What to produce: Your answer must be an exact copy of the entries below, with no pictures in it.

Web page edit records:
---------------

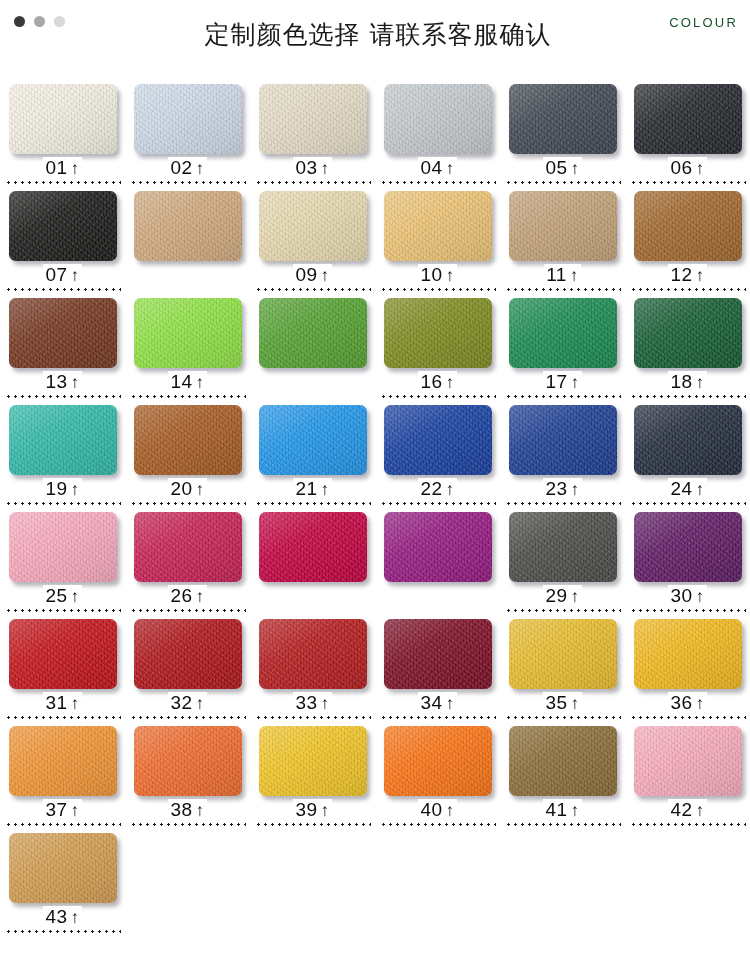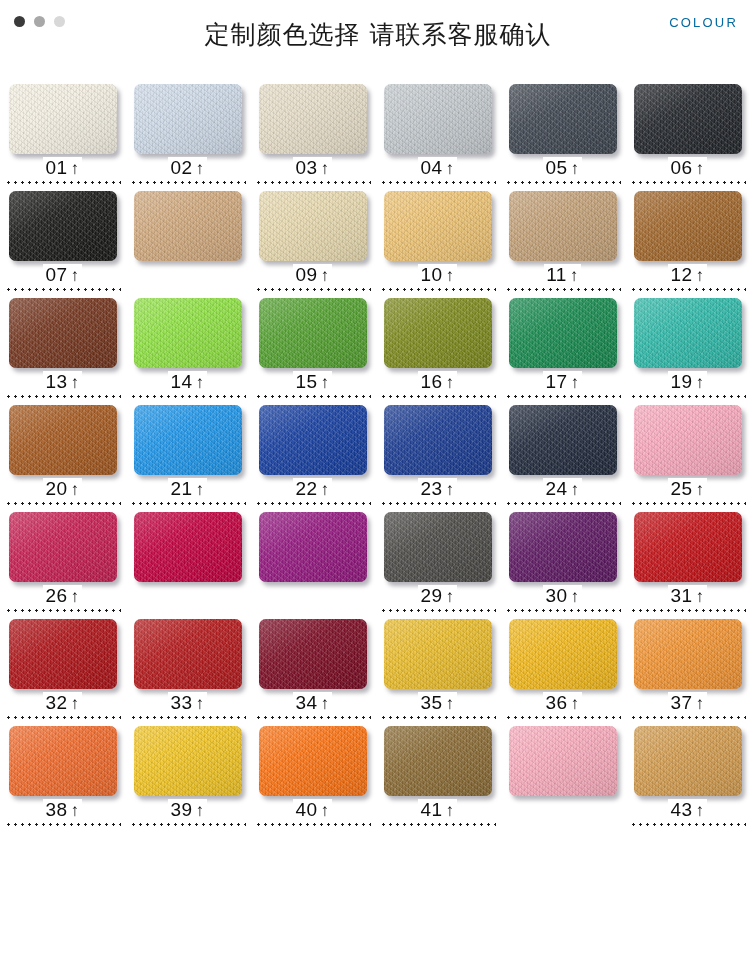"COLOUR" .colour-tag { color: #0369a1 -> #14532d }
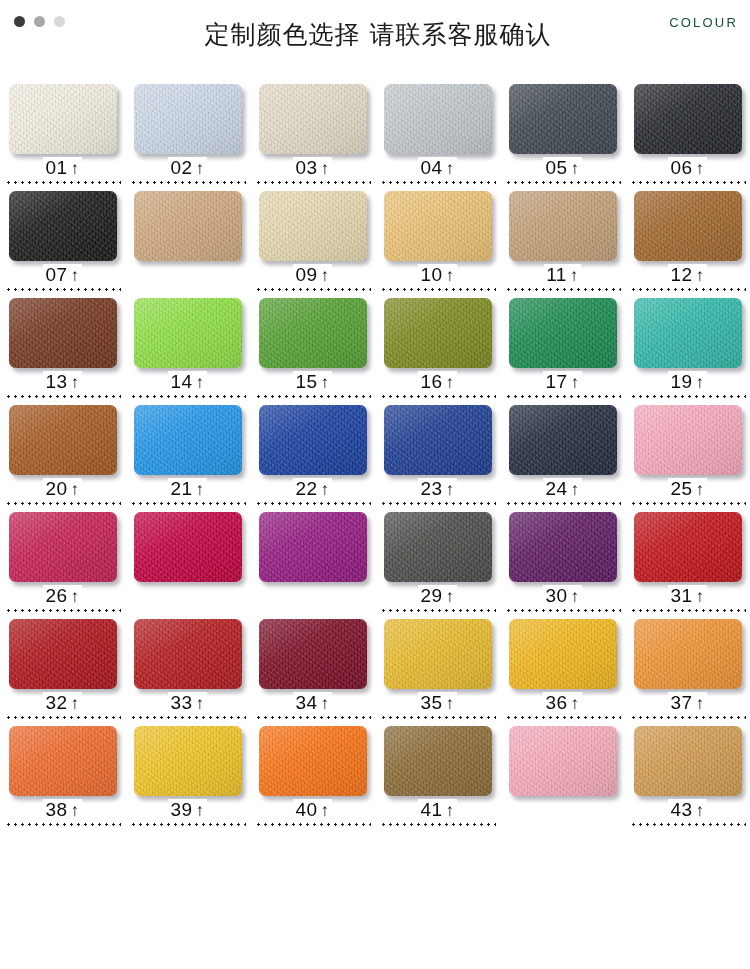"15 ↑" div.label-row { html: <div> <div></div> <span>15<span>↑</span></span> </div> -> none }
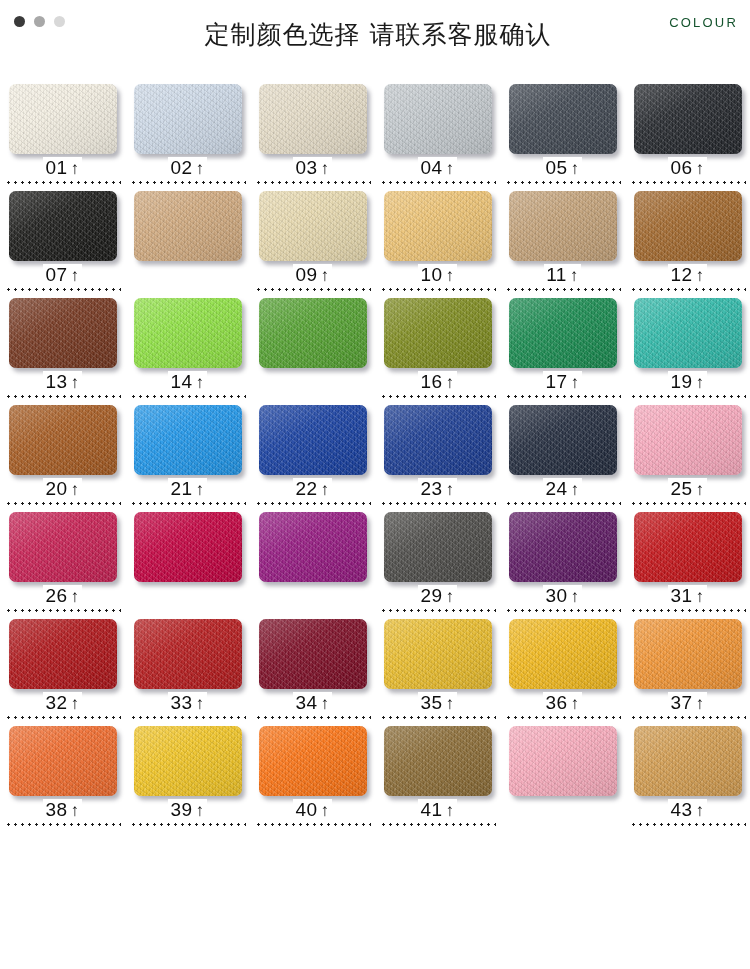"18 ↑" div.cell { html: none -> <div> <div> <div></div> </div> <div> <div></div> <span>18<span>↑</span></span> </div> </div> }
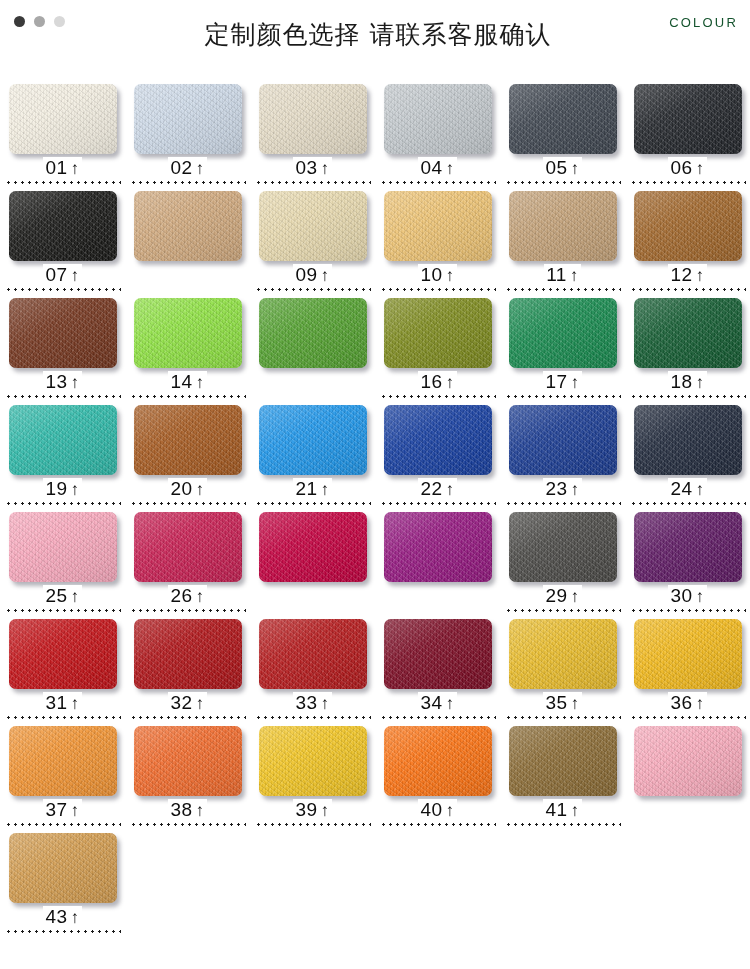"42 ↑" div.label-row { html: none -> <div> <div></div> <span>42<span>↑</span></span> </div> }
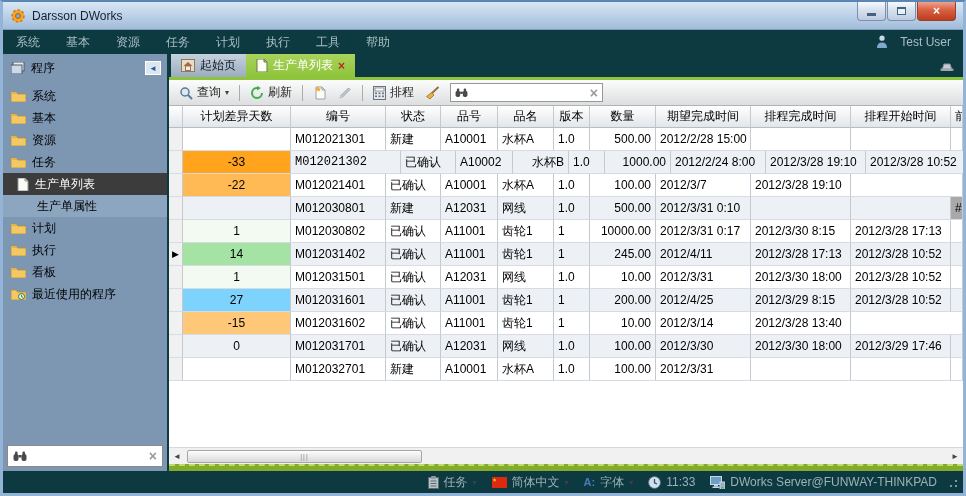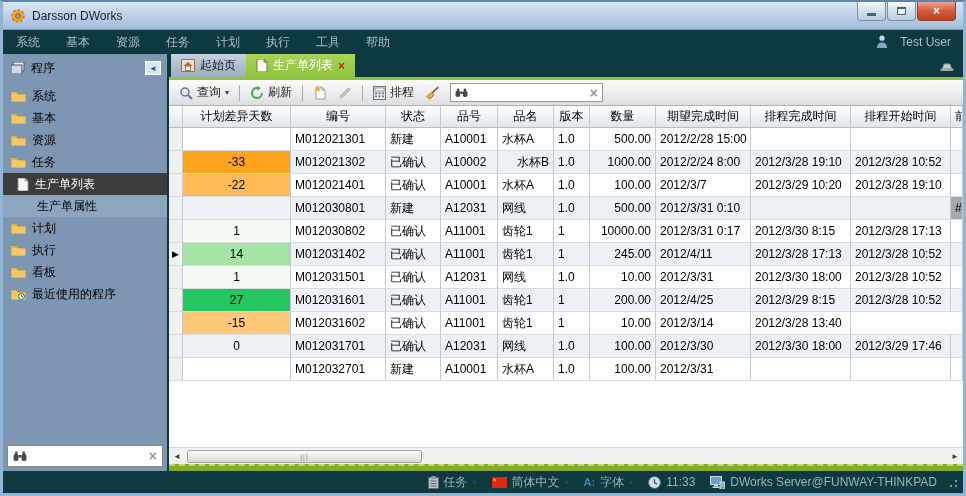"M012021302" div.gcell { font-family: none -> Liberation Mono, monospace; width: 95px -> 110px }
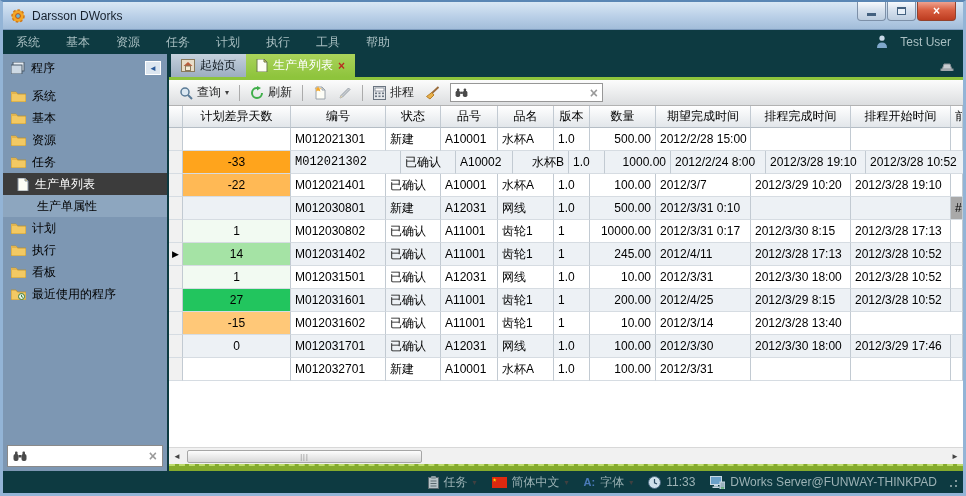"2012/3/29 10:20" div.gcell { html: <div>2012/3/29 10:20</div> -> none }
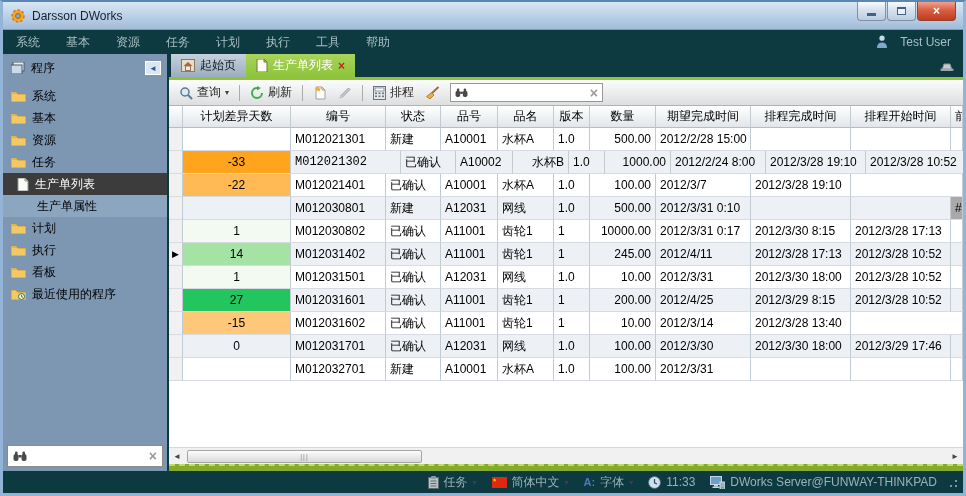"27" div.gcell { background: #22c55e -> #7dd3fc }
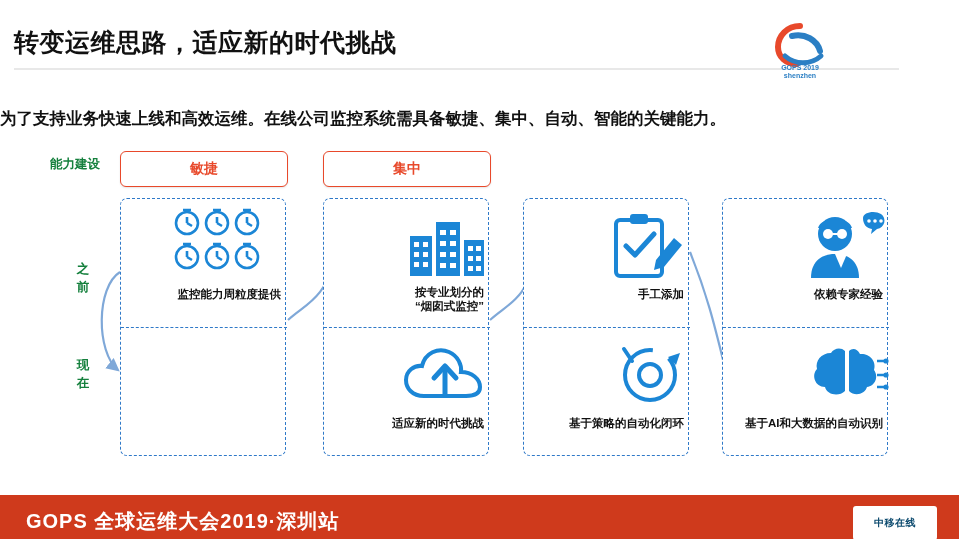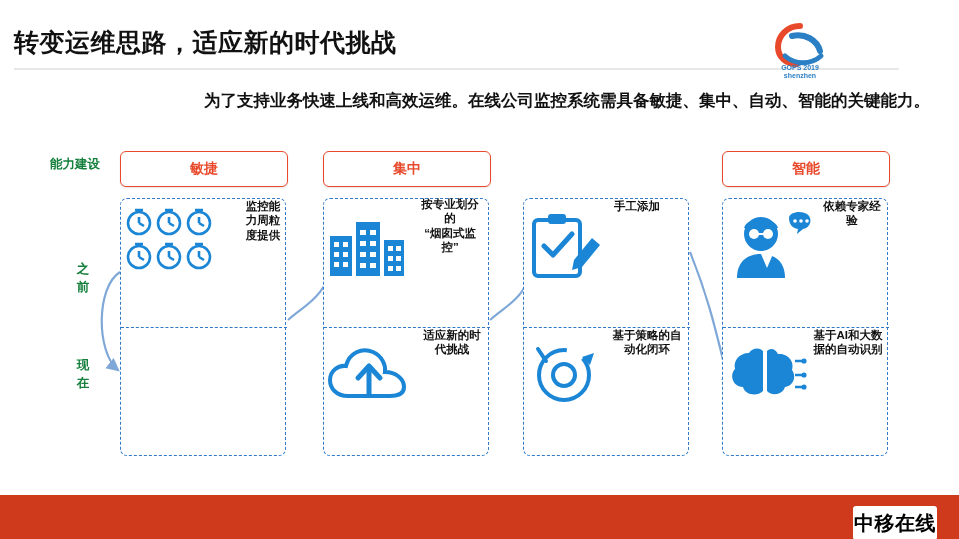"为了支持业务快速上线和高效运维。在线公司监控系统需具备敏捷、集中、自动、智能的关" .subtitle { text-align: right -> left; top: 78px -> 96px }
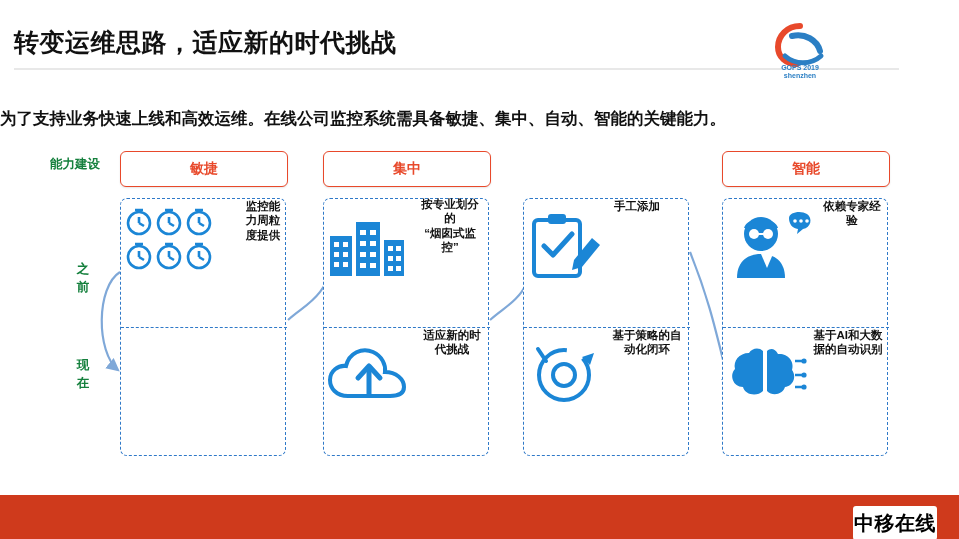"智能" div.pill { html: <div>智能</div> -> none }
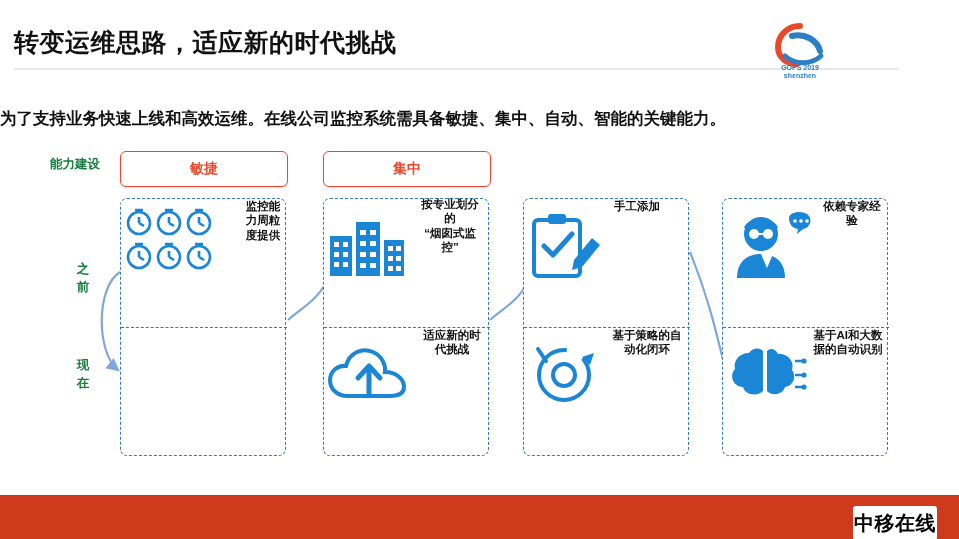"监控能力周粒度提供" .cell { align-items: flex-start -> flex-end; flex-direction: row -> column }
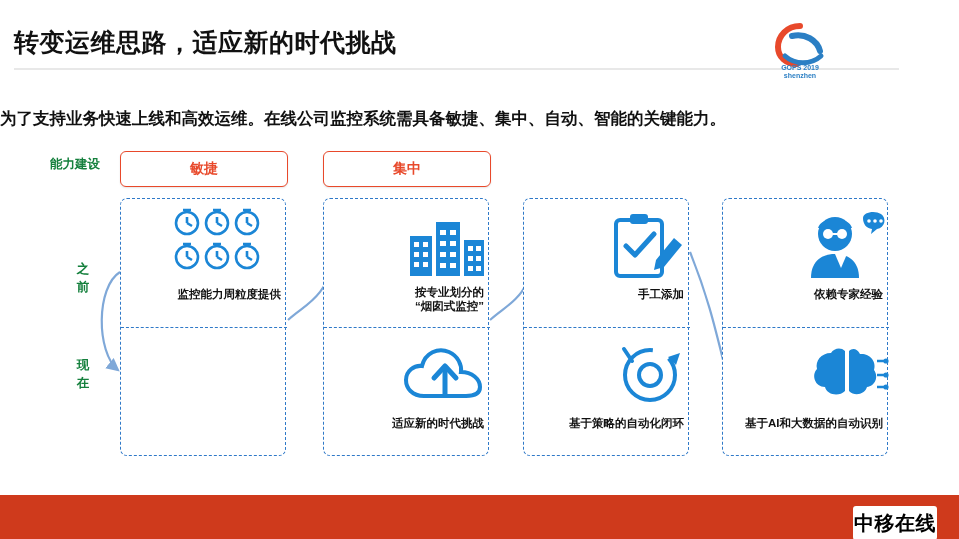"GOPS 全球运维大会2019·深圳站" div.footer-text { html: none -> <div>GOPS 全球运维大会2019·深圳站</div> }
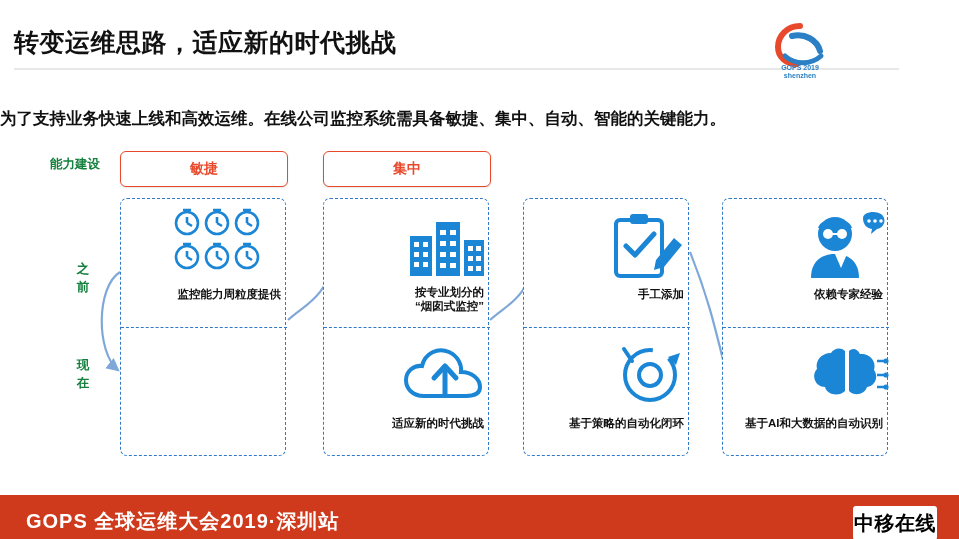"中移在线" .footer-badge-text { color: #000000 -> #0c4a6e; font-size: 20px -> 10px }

---------------

Problem solution:
"COLOUR" .colour-tag { color: #0369a1 -> #14532d }
"15 ↑" div.label-row { html: <div> <div></div> <span>15<span>↑</span></span> </div> -> none }
"18 ↑" div.cell { html: none -> <div> <div> <div></div> </div> <div> <div></div> <span>18<span>↑</span></span> </div> </div> }
"42 ↑" div.label-row { html: none -> <div> <div></div> <span>42<span>↑</span></span> </div> }
"M012021302" div.gcell { font-family: none -> Liberation Mono, monospace; width: 95px -> 110px }
"2012/3/29 10:20" div.gcell { html: <div>2012/3/29 10:20</div> -> none }
"27" div.gcell { background: #22c55e -> #7dd3fc }
"为了支持业务快速上线和高效运维。在线公司监控系统需具备敏捷、集中、自动、智能的关" .subtitle { text-align: right -> left; top: 78px -> 96px }
"智能" div.pill { html: <div>智能</div> -> none }
"监控能力周粒度提供" .cell { align-items: flex-start -> flex-end; flex-direction: row -> column }
"GOPS 全球运维大会2019·深圳站" div.footer-text { html: none -> <div>GOPS 全球运维大会2019·深圳站</div> }
"中移在线" .footer-badge-text { color: #000000 -> #0c4a6e; font-size: 20px -> 10px }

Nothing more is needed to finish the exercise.